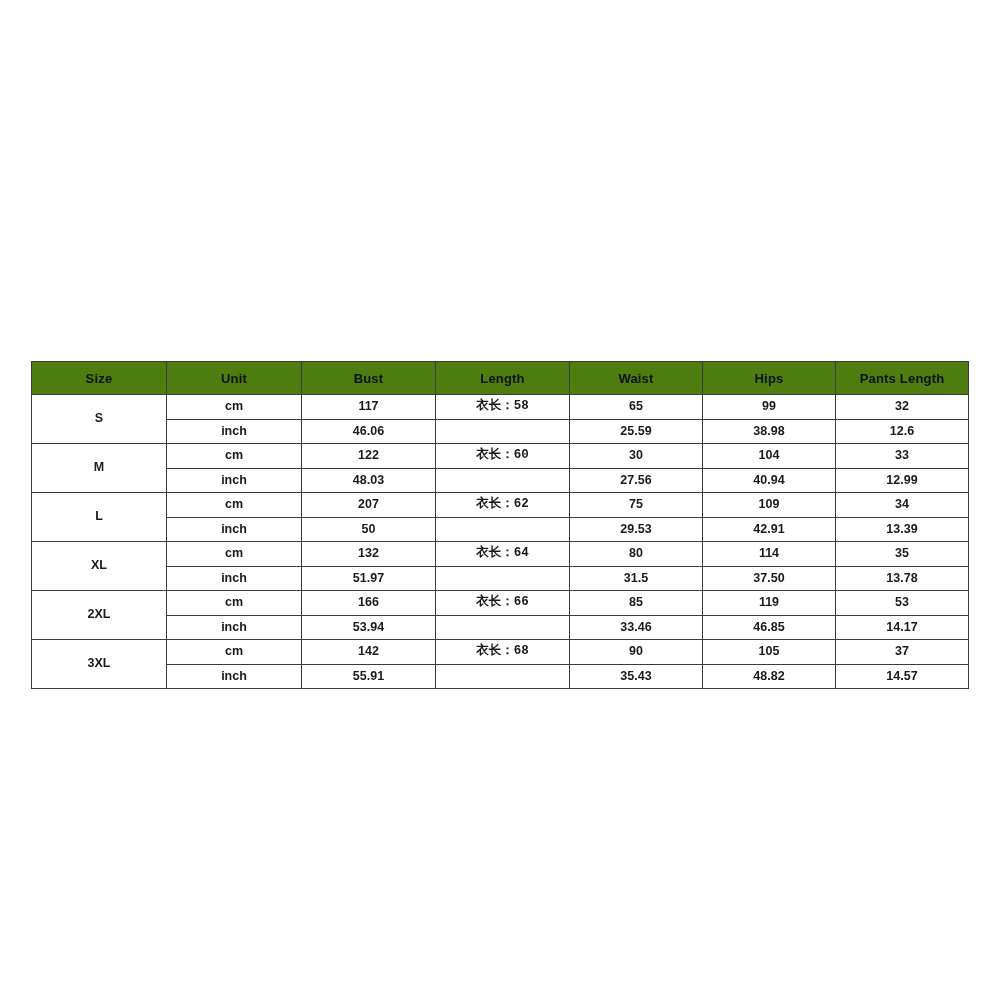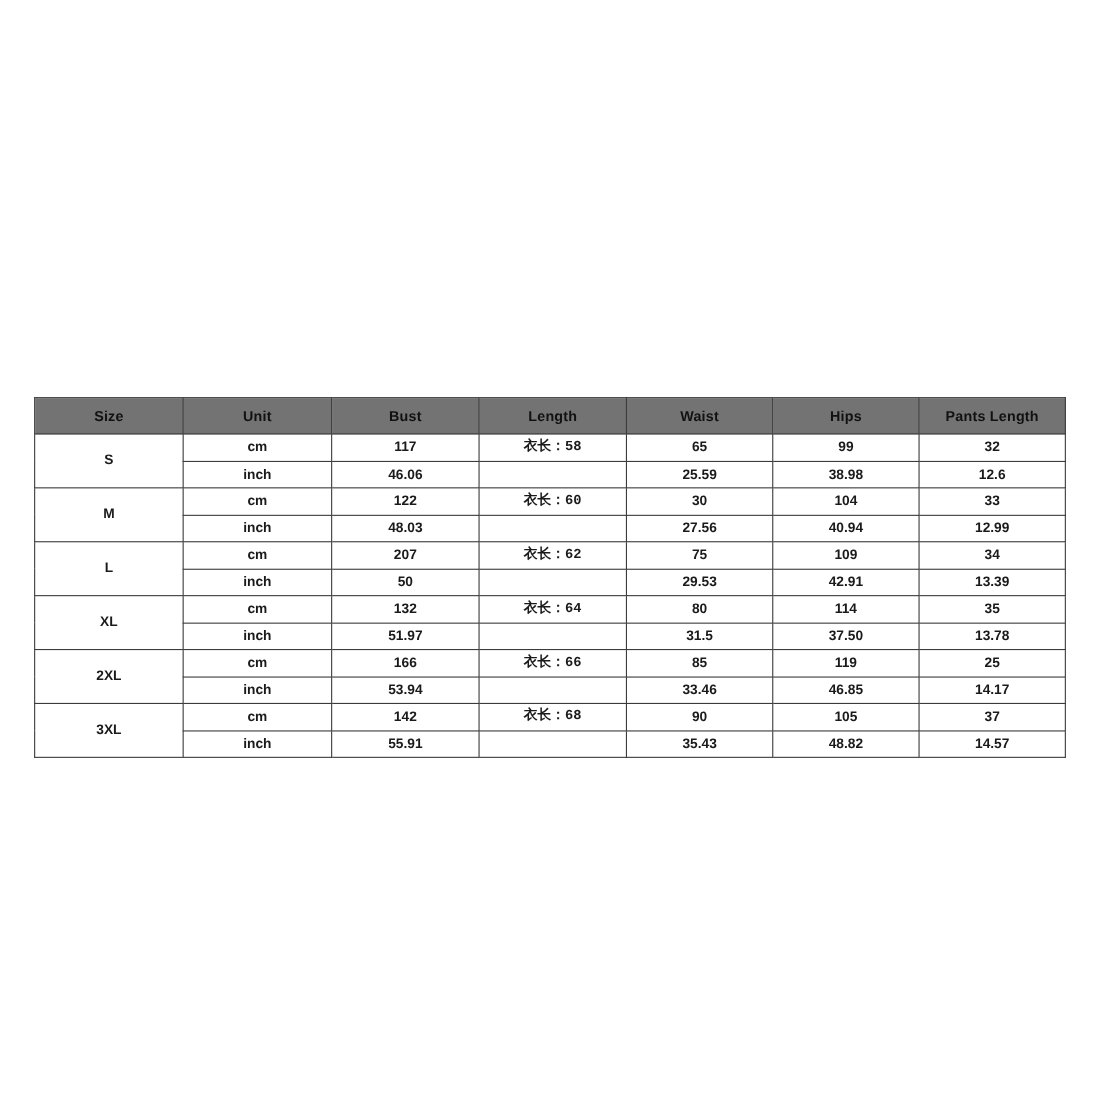--- a/index.html
+++ b/index.html
@@ -43,21 +43,21 @@
   table.size-chart th,
   table.size-chart td {
     border: 1.4px solid #3b3b3b;
     text-align: center;
     vertical-align: middle;
     padding: 0;
     background: #ffffff;
   }
 
   table.size-chart thead th {
-    background: #737373;
+    background: #4d7c0f;
     height: 32px;
     font-size: 13px;
     font-weight: bold;
     color: #111111;
     letter-spacing: 0.2px;
   }
 
   table.size-chart tbody td {
     height: 23.5px;
     line-height: 23.5px;
@@ -188,21 +188,21 @@
         <td class="std">13.78</td>
       </tr>
 
       <tr class="row-cm">
         <td class="size-cell std" rowspan="2">2XL</td>
         <td class="std">cm</td>
         <td class="std">166</td>
         <td class="length-cell">衣长：66</td>
         <td class="std">85</td>
         <td class="std">119</td>
-        <td class="std">25</td>
+        <td class="std">53</td>
       </tr>
       <tr class="row-inch">
         <td class="std">inch</td>
         <td class="std">53.94</td>
         <td class="length-cell blank"></td>
         <td class="std">33.46</td>
         <td class="std">46.85</td>
         <td class="std">14.17</td>
       </tr>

┄┄┄┄┄┄┄┄┄┄

Write the entries above out again exactly, omitting each image.

• SOLUTION
--- a/index.html
+++ b/index.html
@@ -43,21 +43,21 @@
   table.size-chart th,
   table.size-chart td {
     border: 1.4px solid #3b3b3b;
     text-align: center;
     vertical-align: middle;
     padding: 0;
     background: #ffffff;
   }
 
   table.size-chart thead th {
-    background: #737373;
+    background: #4d7c0f;
     height: 32px;
     font-size: 13px;
     font-weight: bold;
     color: #111111;
     letter-spacing: 0.2px;
   }
 
   table.size-chart tbody td {
     height: 23.5px;
     line-height: 23.5px;
@@ -188,21 +188,21 @@
         <td class="std">13.78</td>
       </tr>
 
       <tr class="row-cm">
         <td class="size-cell std" rowspan="2">2XL</td>
         <td class="std">cm</td>
         <td class="std">166</td>
         <td class="length-cell">衣长：66</td>
         <td class="std">85</td>
         <td class="std">119</td>
-        <td class="std">25</td>
+        <td class="std">53</td>
       </tr>
       <tr class="row-inch">
         <td class="std">inch</td>
         <td class="std">53.94</td>
         <td class="length-cell blank"></td>
         <td class="std">33.46</td>
         <td class="std">46.85</td>
         <td class="std">14.17</td>
       </tr>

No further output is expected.